**WHAT THE TASK REQUIRES**
Could you please write out each line of the records exactly, minus the pictures?

============

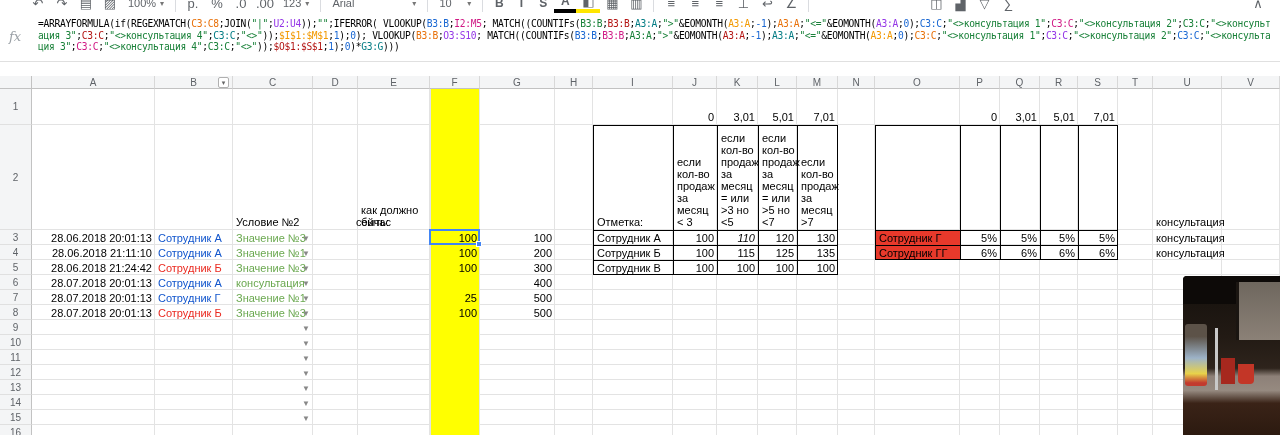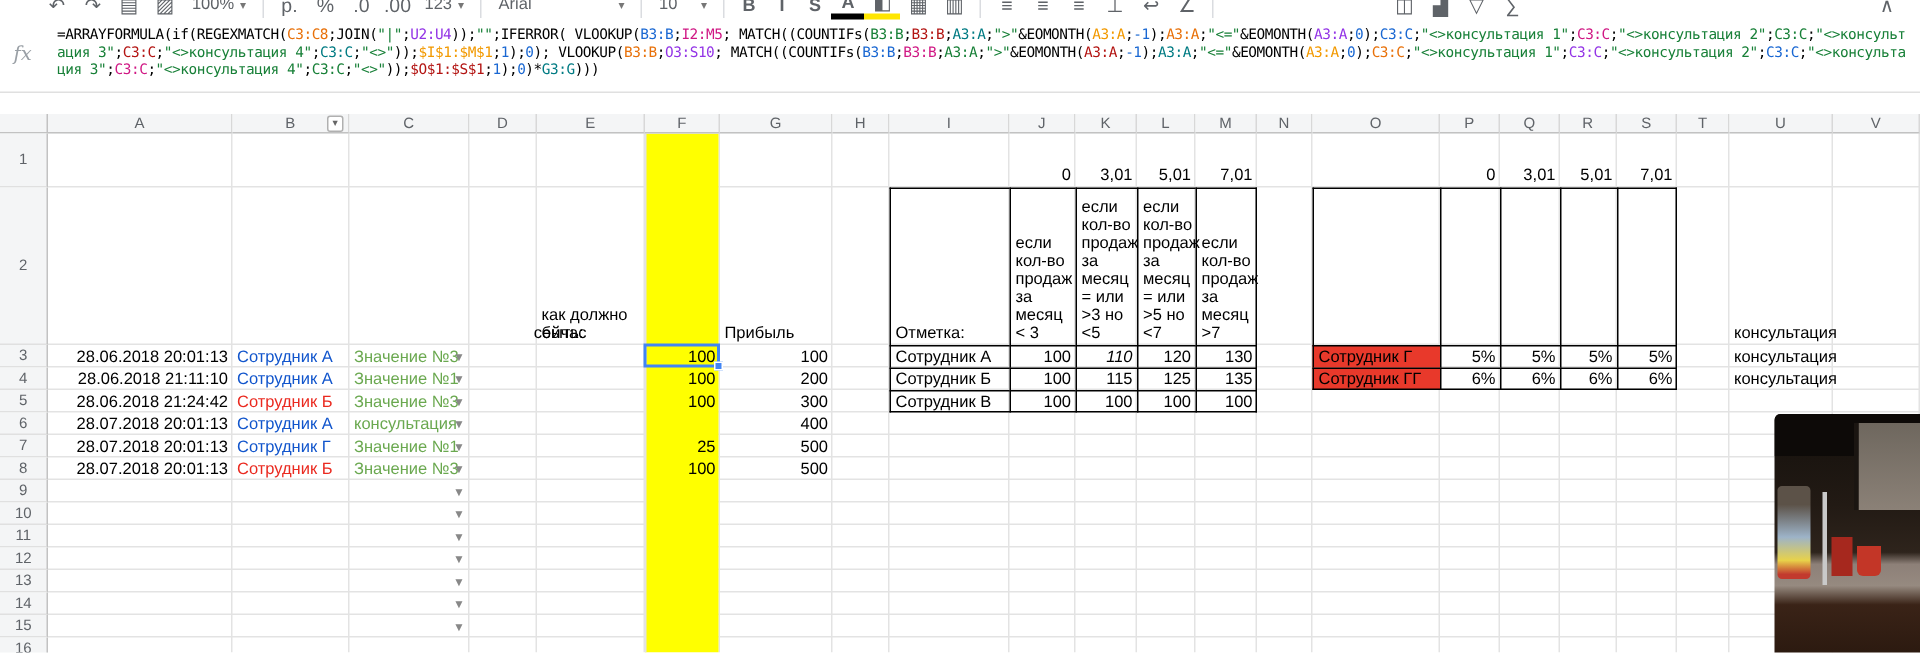--- a/index.html
+++ b/index.html
@@ -244,6 +244,9 @@
     <div class="c r b" data-name="cell-S1" style="left: 1078px; top: 27px; width: 40px; height: 36px;">
       <span data-name="cell-text">7,01</span>
     </div>
+    <div class="c b" data-name="cell-C2" style="left: 233px; top: 63px; width: 80px; height: 105px;">
+      <span data-name="cell-text">Условие №2</span>
+    </div>
     <div class="c r b" data-name="cell-D2" style="left: 313px; top: 63px; width: 45px; height: 105px; margin-left: 36px;">
       <span data-name="cell-text">сейчас</span>
     </div>

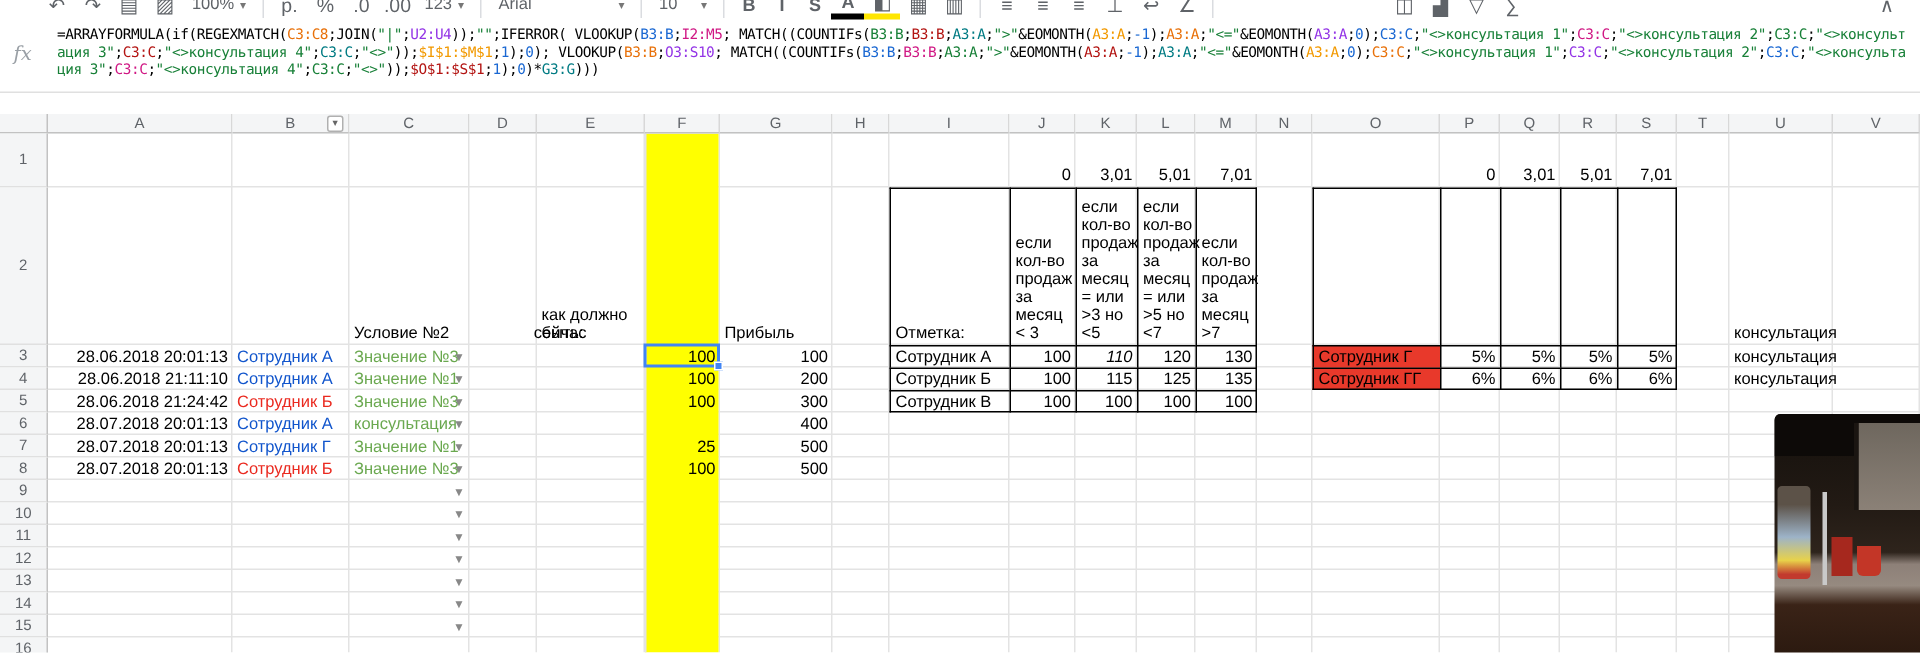--- a/index.html
+++ b/index.html
@@ -253,9 +253,6 @@
     <div class="c b wrap" data-name="cell-E2" style="left: 358px; top: 63px; width: 72px; height: 105px;">
       <span data-name="cell-text">как должно быть:</span>
     </div>
-    <div class="c b" data-name="cell-G2" style="left: 480px; top: 63px; width: 75px; height: 105px;">
-      <span data-name="cell-text">Прибыль</span>
-    </div>
     <div class="c b bl bt" data-name="cell-I2" style="left: 593px; top: 63px; width: 80px; height: 105px;">
       <span data-name="cell-text">Отметка:</span>
     </div>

============

**EXERCISE SOLUTION**
--- a/index.html
+++ b/index.html
@@ -244,6 +244,9 @@
     <div class="c r b" data-name="cell-S1" style="left: 1078px; top: 27px; width: 40px; height: 36px;">
       <span data-name="cell-text">7,01</span>
     </div>
+    <div class="c b" data-name="cell-C2" style="left: 233px; top: 63px; width: 80px; height: 105px;">
+      <span data-name="cell-text">Условие №2</span>
+    </div>
     <div class="c r b" data-name="cell-D2" style="left: 313px; top: 63px; width: 45px; height: 105px; margin-left: 36px;">
       <span data-name="cell-text">сейчас</span>
     </div>

--- a/index.html
+++ b/index.html
@@ -253,9 +253,6 @@
     <div class="c b wrap" data-name="cell-E2" style="left: 358px; top: 63px; width: 72px; height: 105px;">
       <span data-name="cell-text">как должно быть:</span>
     </div>
-    <div class="c b" data-name="cell-G2" style="left: 480px; top: 63px; width: 75px; height: 105px;">
-      <span data-name="cell-text">Прибыль</span>
-    </div>
     <div class="c b bl bt" data-name="cell-I2" style="left: 593px; top: 63px; width: 80px; height: 105px;">
       <span data-name="cell-text">Отметка:</span>
     </div>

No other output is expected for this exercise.